Sunday, March 16, 2008

finals week

In the spirit of identifying triggers, I'd like to make a self-observation about schoolwork. 

I can't stay away from food when I'm doing homework/studying/writing papers. 

I'm currently supposed to be writing my final paper for my SOSC class, but instead all I can think about is eating food. The same thing happened last quarter during finals week...I churned out a great 6-page paper - all while consuming 3 bags of m&m's, and a package of hostess cupcakes from the vending machine. It seems like I could only keep writing if I was chewing at the same time. 

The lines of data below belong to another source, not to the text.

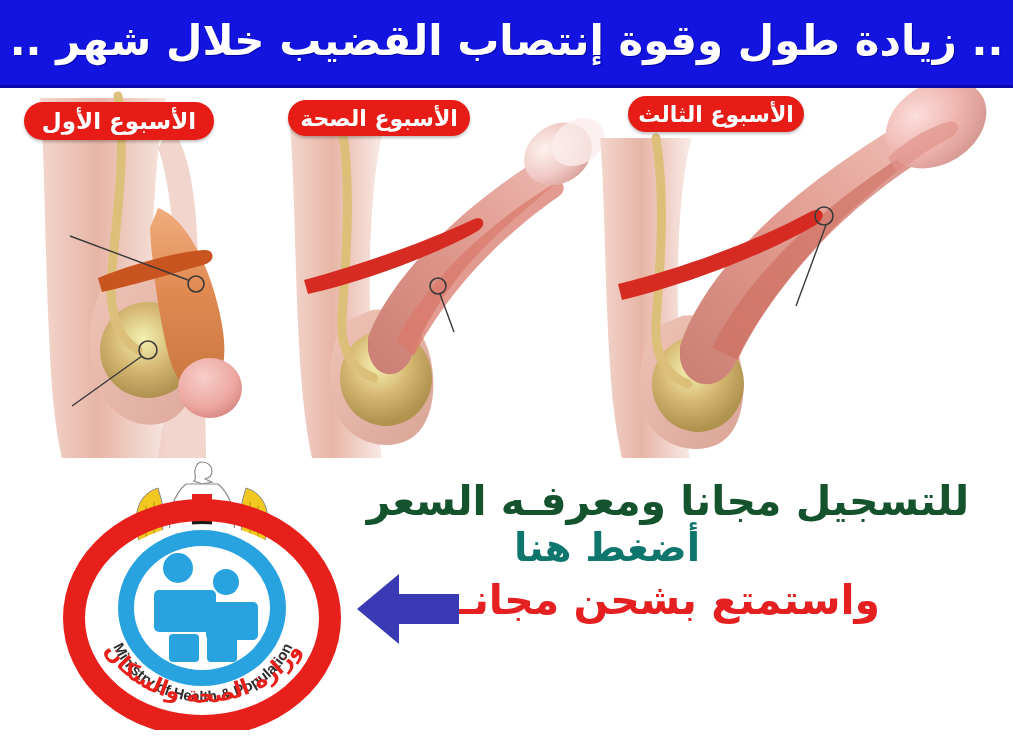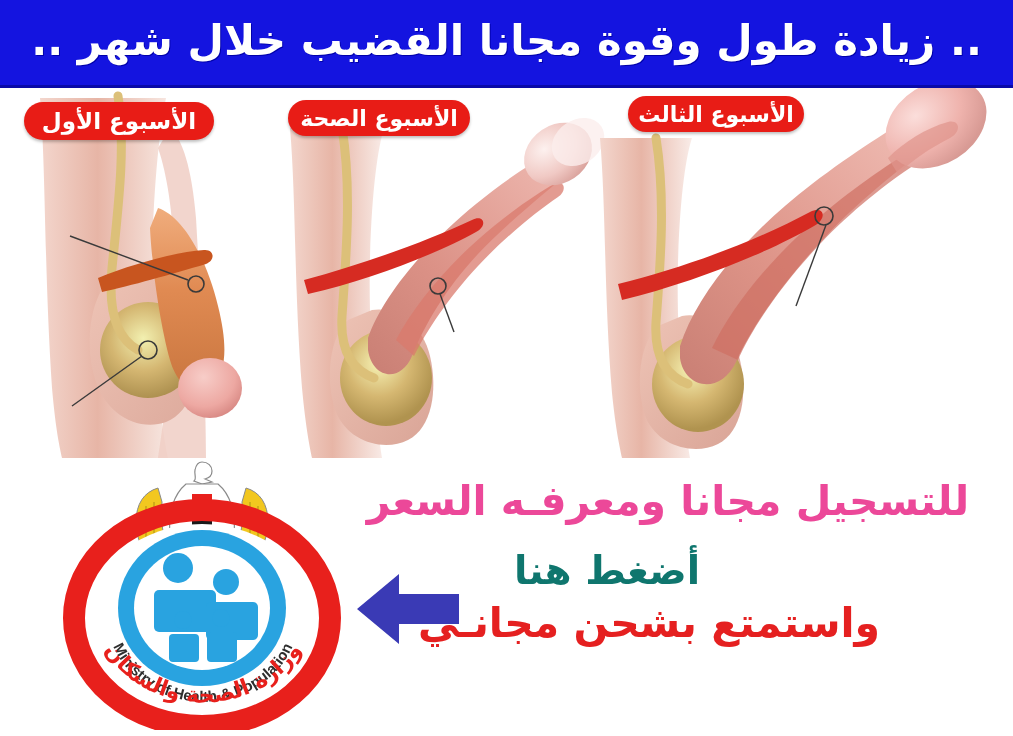--- a/index.html
+++ b/index.html
@@ -90,7 +90,7 @@
 <div id="root">
 
   <div class="header-banner">
-    <div class="header-title">.. زيادة طول وقوة مجانا القضيب خلال شهر ..</div>
+    <div class="header-title">.. زيادة طول وقوة إنتصاب القضيب خلال شهر ..</div>
   </div>
 
   <div class="illus-strip">

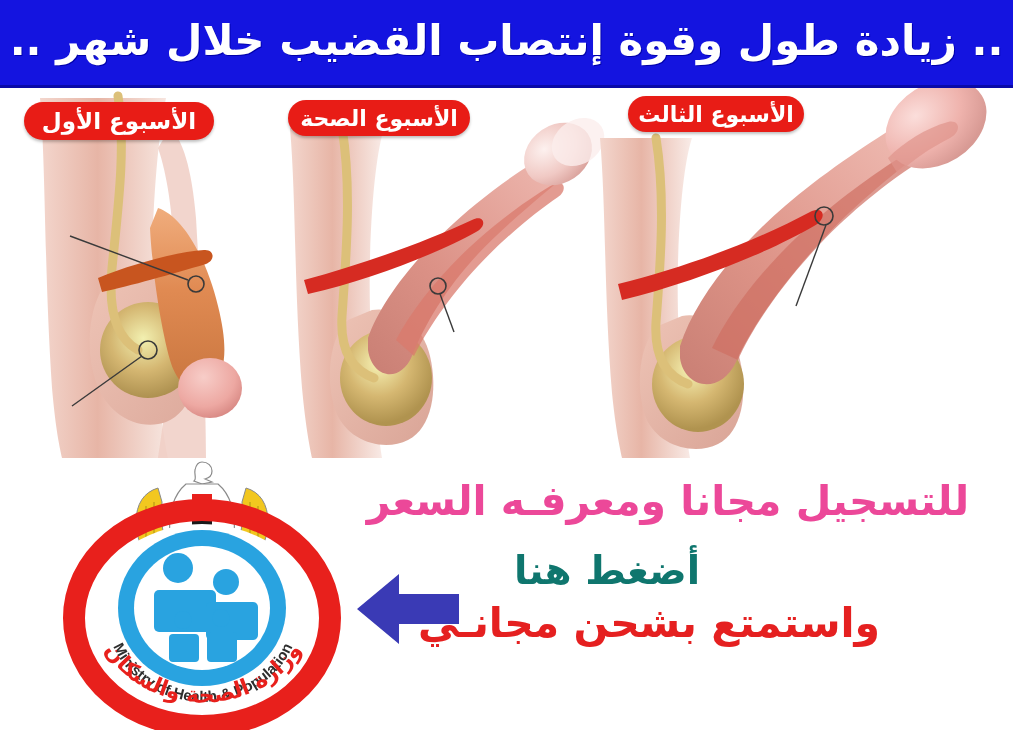--- a/index.html
+++ b/index.html
@@ -76,7 +76,7 @@
     line-height:1.15;
     white-space:nowrap;
   }
-  #cta-line-1{color:#ec4899;font-size:41px;margin:0 0 24px 0;padding-right:10px;}
+  #cta-line-1{color:#14532d;font-size:41px;margin:0 0 1px 0;padding-right:10px;}
   #cta-line-2{color:#0f766e;font-size:39px;margin:0 0 4px 0;padding-right:132px;}
   #cta-line-3{color:#e52020;font-size:41px;margin:6px 0 0 0;padding-right:48px;}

This is clearly not about the food - my  mind is preoccupied by writing, so I'm not even tasting the food. I've considered that it's a texture thing - the physical act of chewing - but honestly, I don't think that's really it. 

It feels like the food is a bargain with myself. I hate writing so much that I strike up a deal with myself - I'll do the writing, if I can constantly be rewarded with the food. 

Unfortunately, I'm a college student...I can't stop doing my homework. But I think I'm not exactly helping myself make paper-writing easier. I haven't been doing homework, or participating in discussions, or really being involved in class at all. I'm not going to blame myself for that, because I think depression counts as an extenuating circumstance. But next quarter I'm going to try harder to stay actively involved in my classes. Hopefully that will make writing final papers a little easier and I won't have to cajole myself with food in order to get the writing done. 

For now, though, I'm just trying to remember that I don't need chocolate to write my paper, and the paper will get written regardless of whether or not I have food along with it.  And, if worse comes to worse,  gum and hot cocoa are just as comforting without making me stuffed. 

Saturday, March 15, 2008

starting work towards oblivion

So, I went to my intake appointment at the SCRS. 

Surprise! I'm officially depressed. 

I was kind of amazed though, just talking to the intake counselor for the fifteen minutes that I did already made me feel better...just to verbalize and admit my emotions was refreshing. At one point in time I was talking about Chris, and she said, "so it sounds like you were not only surprised that he had moved on, but also surprised that it affected you." I was like "yes! exactly! you understand, thank god!" It was just so unbelievably nice to have someone understand what I'm feeling. That emotional connection between people is something that I clearly have not been getting.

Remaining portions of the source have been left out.